The problem is that it isn’t even hard to imagine current superheroes in situations where the challenge matches their abilities. Turn Gotham City into a dictatorship police state and have Batman actually becoming a symbol of free will. And I don’t mean copy V for Vendetta either, have Batman be the stealthy hero he is; robbing files from city government officials and handing them to their rivals within the administration to take them down. Meanwhile as Bruce Wayne he can sneak in as a member of Gotham’s elite befriending many of the same politicians and learning who to play against one another. Then the situation escalates when the city government starts hiring villains to hunt him down. Could you imagine what the Joker police would look like? Or the Killer Croc riot squad? At least then you’d have an explanation where the henchmen came from.

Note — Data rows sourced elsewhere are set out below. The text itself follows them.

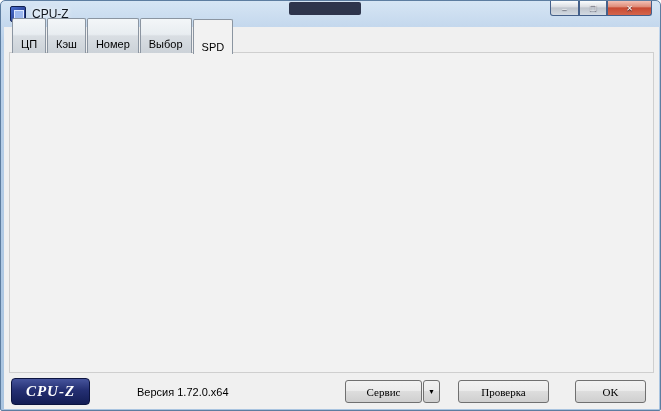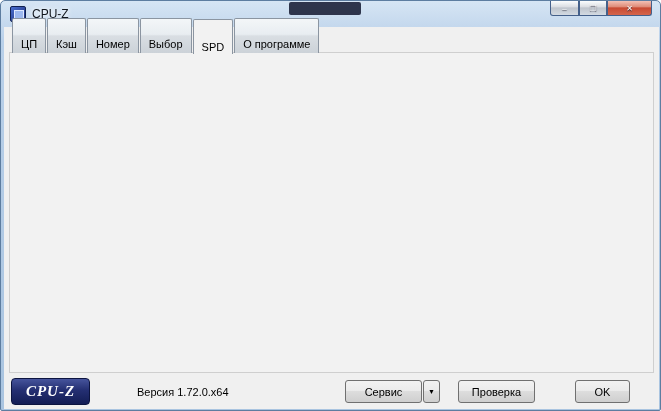--- a/index.html
+++ b/index.html
@@ -104,7 +104,6 @@
     <div class="tab">Номер</div>
     <div class="tab">Выбор</div>
     <div class="tab active">SPD</div>
-    <div class="tab">О программе</div>
   </div>
 
   <div class="page"></div>

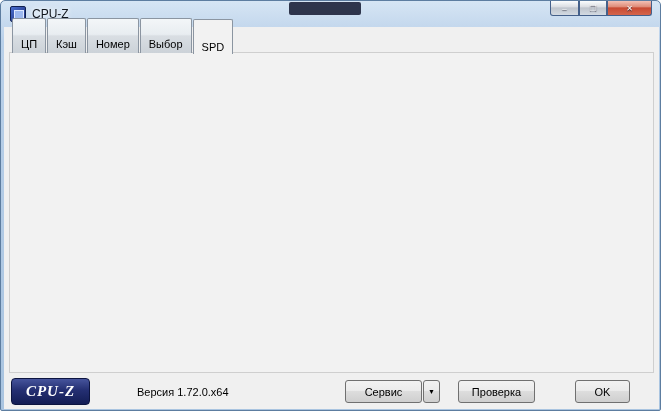--- a/index.html
+++ b/index.html
@@ -73,7 +73,7 @@
   .version { position:absolute; left:98px; top:385px; color:#000;padding-left:38px; }
   .btn { position:absolute; height:23px; border:1px solid #707070; border-radius:3px;
     background:linear-gradient(#f2f2f2,#ebebeb 45%,#dddddd 50%,#cfcfcf);
-    font-size:11px; color:#000; display:flex; align-items:center; justify-content:center; cursor:default; }
+    font-size:11px; color:#000; display:flex; align-items:center; justify-content:center; cursor:default;font-family:Liberation Serif, serif; }
   .btn i { font-style:normal; font-size:7px; }
 </style>
 </head>

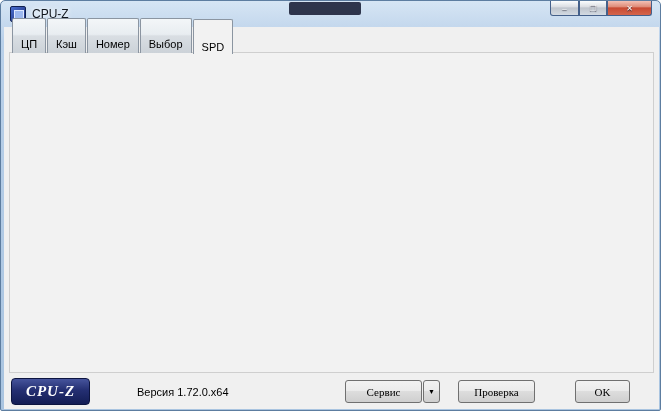--- a/index.html
+++ b/index.html
@@ -207,7 +207,7 @@
   <div class="btn" style="left:422px;top:379px;width:17px">
       <i>▼</i>
     </div>
-  <div class="btn" style="left:457px;top:379px;width:77px">Проверка</div>
+  <div class="btn" style="left:457px;top:379px;width:91px">Проверка</div>
   <div class="btn" style="left:574px;top:379px;width:55px">OK</div>
 
 </div>

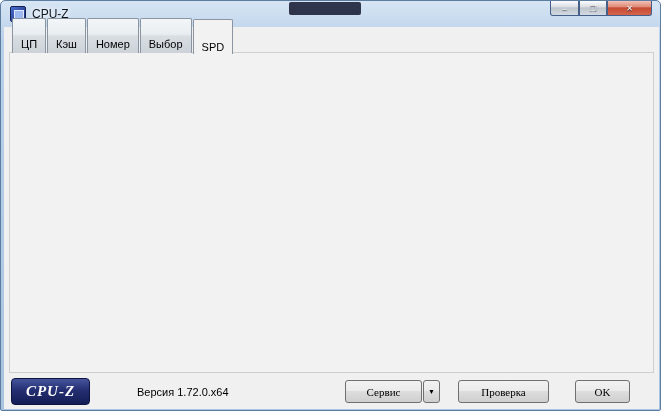--- a/index.html
+++ b/index.html
@@ -208,7 +208,7 @@
       <i>▼</i>
     </div>
   <div class="btn" style="left:457px;top:379px;width:91px">Проверка</div>
-  <div class="btn" style="left:574px;top:379px;width:55px">OK</div>
+  <div class="btn" style="left:574px;top:379px;width:71px">OK</div>
 
 </div>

If the hero does not have a definitive goal beyond simply curing the overall problem of a troubled society then the hero’s quest becomes pointless. He is only solving the worst symptoms of the problem not taking steps to resolve it or even abate it. If the hero has a specific adversary at the very least if you don’t want to end the story you can always retell it in different setting and using different themes rather than just continually telling the story hoping it falls into the hands of writers who can manage a good run. If there isn’t something the hero can actively fight against, then the story can’t advance and if the story can’t advance, well what’s the point?
And so too does this work exist.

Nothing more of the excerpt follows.